Rev. Theodore Percival "Percy" Wilson (1819 – 8 August 1881), generally known as T. P. Wilson, was an Anglican priest and author known for his pioneering, albeit brief, work in Adelaide, South Australia.

==History==
Wilson was born in England, a son of Thomas Wilson, solicitor and later mayor of Adelaide and his wife Martha Wilson, née Greenell (1790 – 29 January 1858), whose sister Mary Anne Greenell was the mother of Alfred Russel Wallace. His parents and his four younger siblings emigrated to South Australia aboard Duke of Roxburghe in 1838. Wilson completed his master's degree at Brasenose College, Oxford, and was ordained a priest of the Church of England.

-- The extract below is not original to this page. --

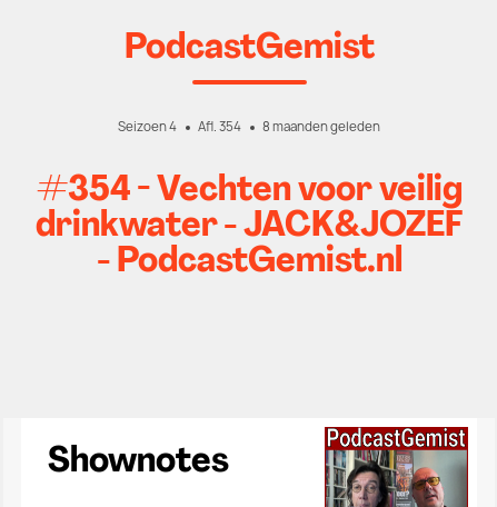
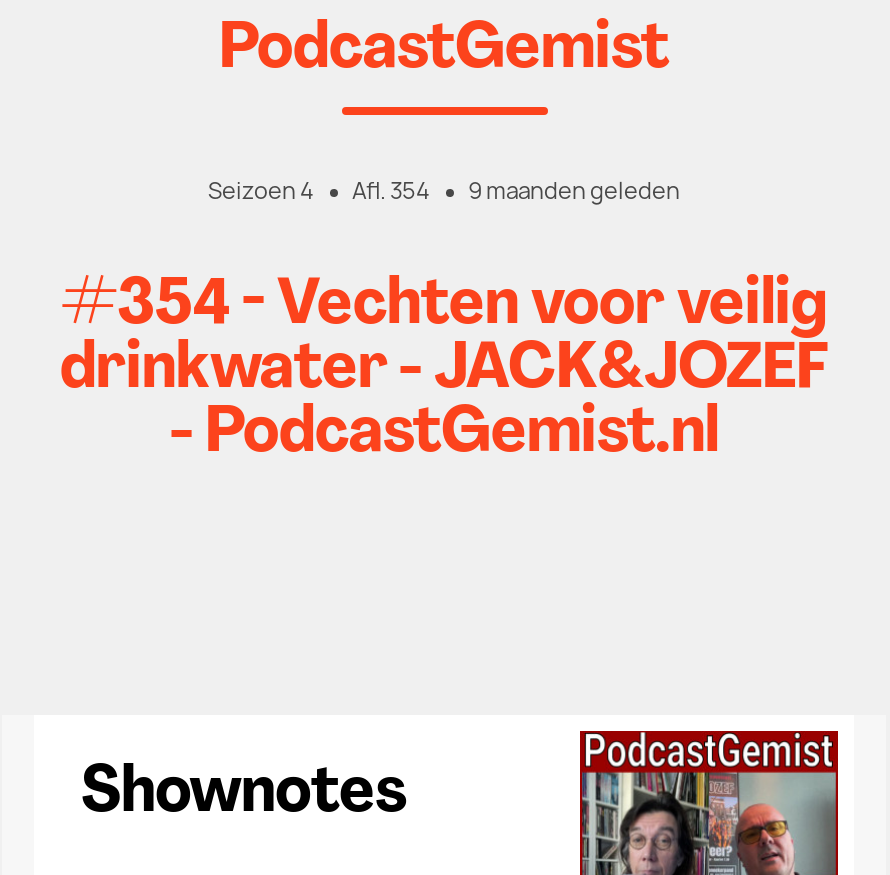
[262,118,380,136] 8 maanden geleden -> [468,175,680,207] 9 maanden geleden

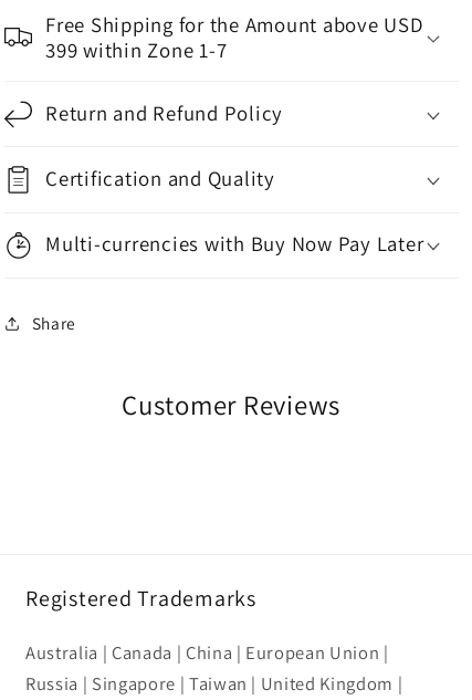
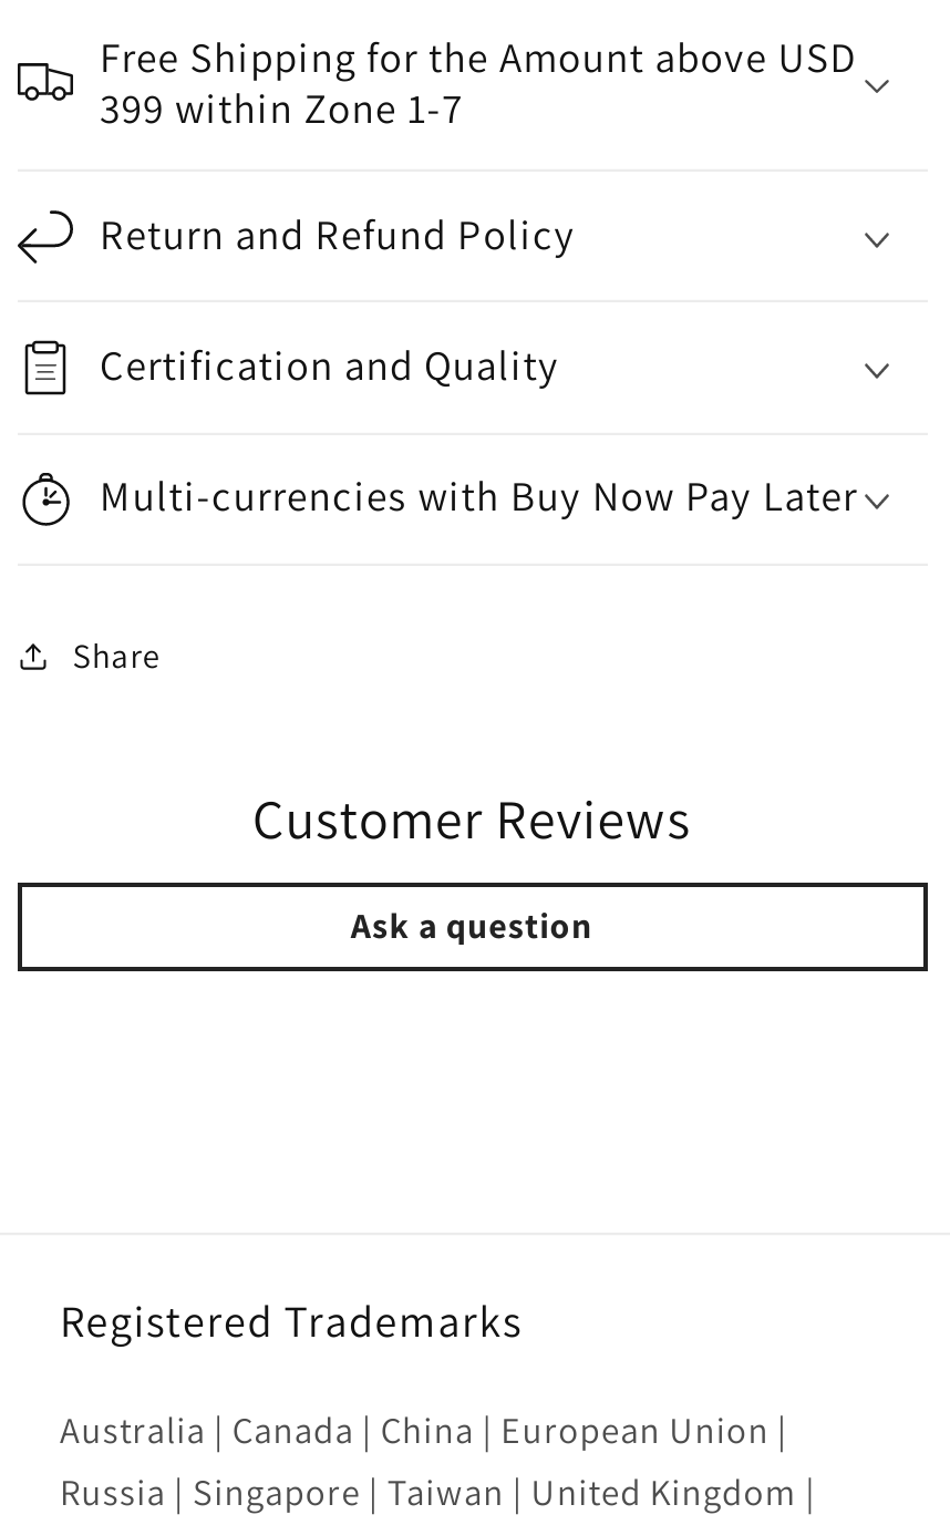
none -> [351,903,593,949] Ask a question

He was sent out to Tasmania, where in 1845 he accepted a call to take over the newly built St John's Church, Adelaide, but instead returned to England on account of his wife's illness (but see reference below).

He was sent out to South Australia by the barque Derwent, arriving in December, 1847 in company with the Augustus Short, Lord Bishop of Adelaide, and Dr. Hale. He was appointed first Head Master of St Peter's College, at that time held in a small room behind Trinity Church, and also acted as Bishop's Chaplain, and in 1849 incumbent of MacGill and Walkerville churches.

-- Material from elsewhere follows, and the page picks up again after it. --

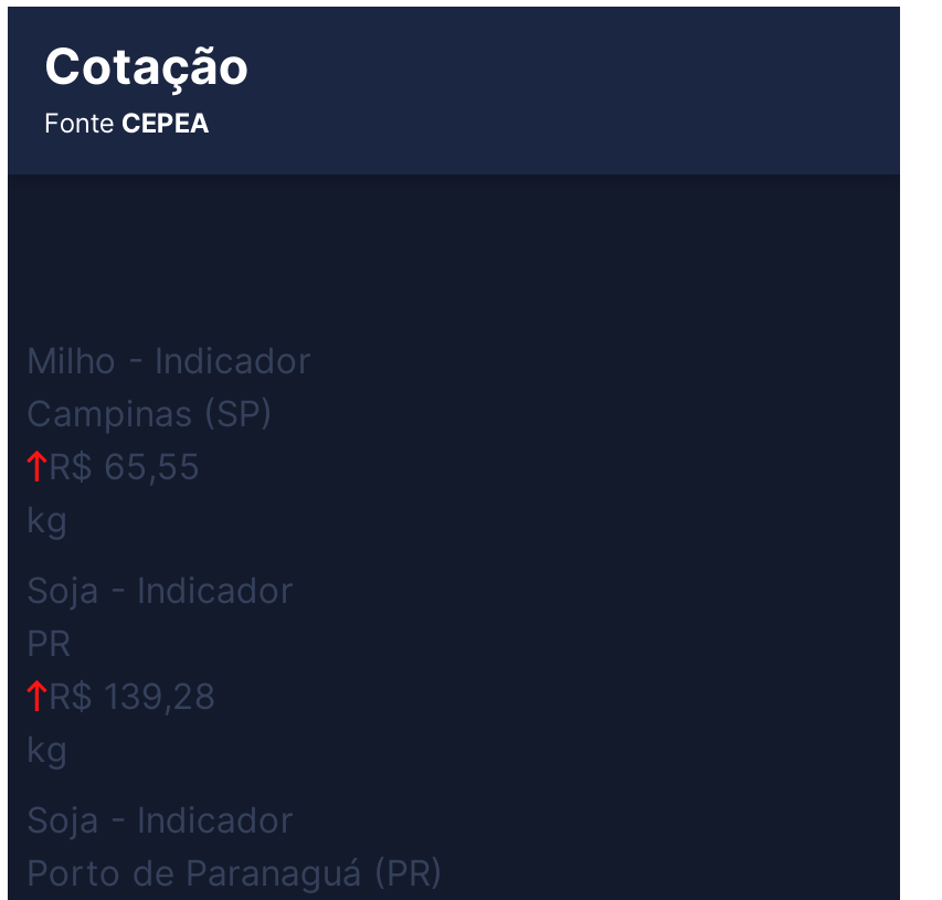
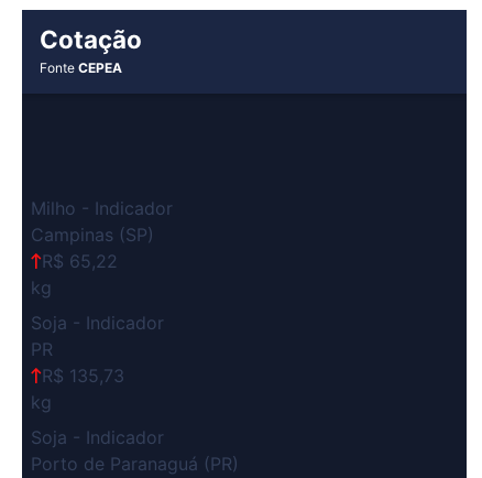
[48,444,201,489] R$ 65,55 -> [42,250,118,272] R$ 65,22
[48,674,216,718] R$ 139,28 -> [42,365,125,387] R$ 135,73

The college moved to its current location in 1850, and in 1851 Wilson resigned over differences with the school's governors. He served for some 15 months as incumbent of St John's Church, then returned to England at the end of 1852. He was appointed curate of Bardsley in 1854, and, at some unspecified date, "a living" near Shrewsbury.
His last posting was as vicar of Pavenham in Bedfordshire, where he died.

==Other interests==
- Wilson is known for at least one work of art, an historic sketch of the Hotel Brighton dated 5 November 1850, the day of his marriage.
- Wilson was a confirmed teetotaler and almost certainly preached on the subject. Back in England, he entered a competition hosted by the Band of Hope, who were looking for a popular novel to promote their cause. Wilson's entry, Frank Oldfield, set partly in England and partly in South Australia, won the £100 prize, and was published to some critical acclaim.

==Family==
Wilson married Barbara Sophia Cameron (born 1818, the fifth daughter of the Rev. Charles Richard Cameron, Rector of Swaby, Lincolnshire) at Kensington, South Australia on 5 November 1850.
They had one daughter and five sons, Charles Thomas Wilson (born in Adelaide 14 October 1851) and Rev. Theodore Cameron Wilson (1857–1940) of Christ Church, Paignton among them.

The similarly named Theodore Augustus Greenell Wilson (1831 – 31 August 1908), a prize-winning student at Saint Peter's College 1848–1850 and State government official, was a younger brother.

See Thomas Wilson for details of other siblings.

Theodore Percival Cameron Wilson (25 April 1888 - 23 March 1918), the "brilliant young school-teacher poet" who was killed at the front in WWI, was a son of Theodore Cameron Wilson (above). His Magpies in Picardy was published posthumously by The Poetry Bookshop.